Collaborate with workers to develop task rates
Companies should work with the workers to understand and consider the ground realities which plays a role in determining the actual time and effort that goes into fulfilling the tasks. Based on this data, companies should work with the workers to set the task rates.
This standard is further expanded upon in Standard 2 in “Lasting Collaboration” under Stage 3.
Worker consultation for performance metrics
In arrangements where workers are required to fulfill metrics set by the management, periodic consultations between companies and its workers must be held. In these consultations, workers can raise issues on any adverse effects and strain caused by existing metrics , and can recommend alteration in order to maintain workers' health and ability to work.
Visible workers
Data workers commit substantial amounts of effort to learn different tools and meet eligibility requirements for various task formats. Data workers lack ways to record and present their work experience and skill development, something which is crucial for career progression and seeking new earning opportunities. Companies need to recognise data workers as assets and contributors, and provide opportunities and testimonials to them. Initiatives like providing work-experience records and skilling programs can help data workers manage their careers and navigate uncertain job markets.

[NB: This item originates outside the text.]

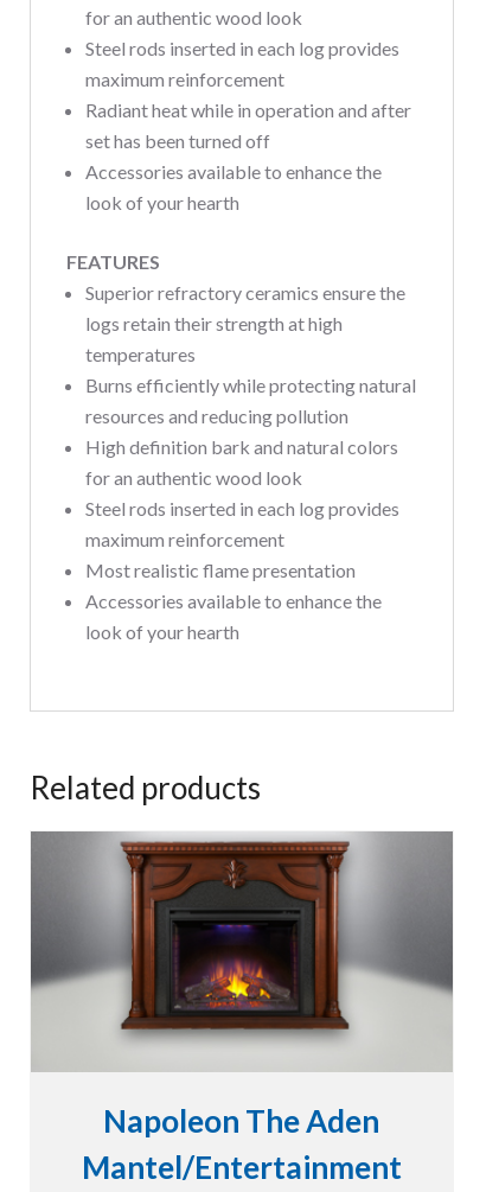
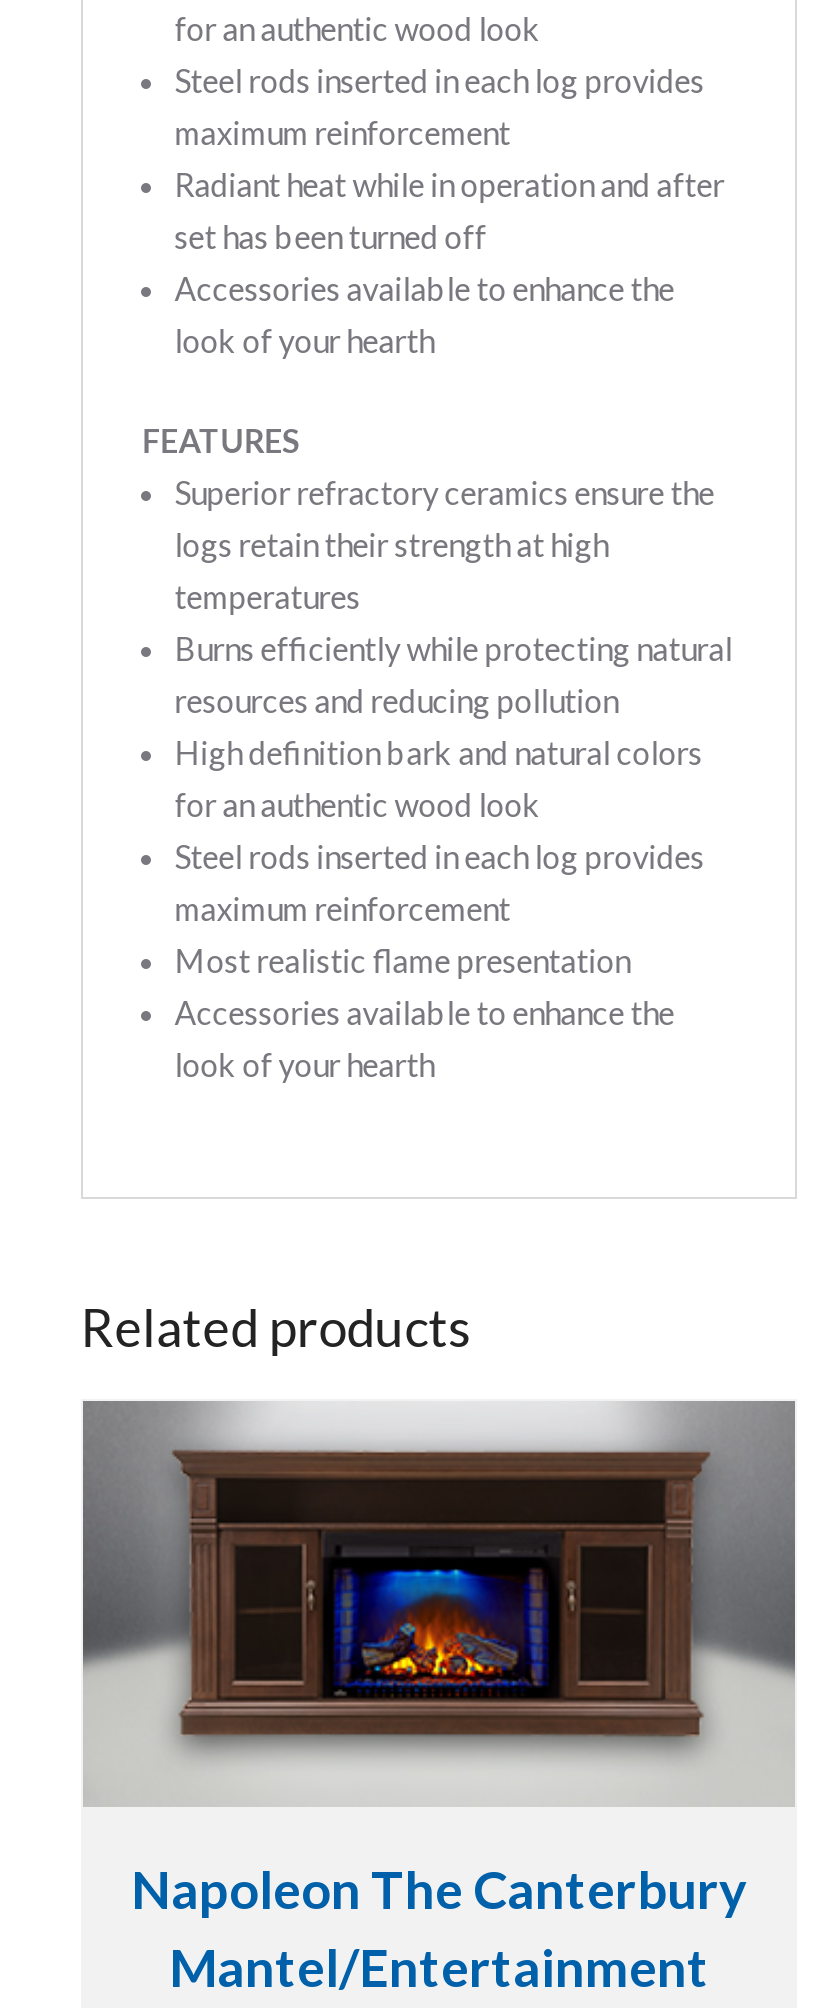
[84,840,402,1041] [image] -> [171,1417,711,1757] [image]
[104,1101,380,1139] Napoleon The Aden -> [131,1856,747,1920] Napoleon The Canterbury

Furnish workers with credentials
Companies need to implement a system for providing workers with formal records and certification, which they can use to apply elsewhere and build a body of work experience.
For example, companies can develop “skill passports” that leave data workers with attested records of their experience and competencies.
Auxiliary Standard: Companies should work to provide records that can be recognized by businesses within and beyond the data work sector. Workers need to have sufficient proof of their engagement with data work companies, some way to carry forward data regarding their reputation and performance, and reasonably descriptive accounts of their work experience and proficiencies.
Enable upskilling among workers
Companies need to arrange or build skilling programs that help workers to either transition to better-paying data work roles, or to pursue opportunities in other professions and organizations.
Transparency in worker evaluation
Companies need to administer data workers’ pay increases, promotions, and evaluations in a transparent manner. Companies need to provide workers with clear, up-to-date and accurate information on how career progression and individual evaluation works within the organization, covering topics like promotions, pay adjustment, feedback, penalties, and applying for new roles.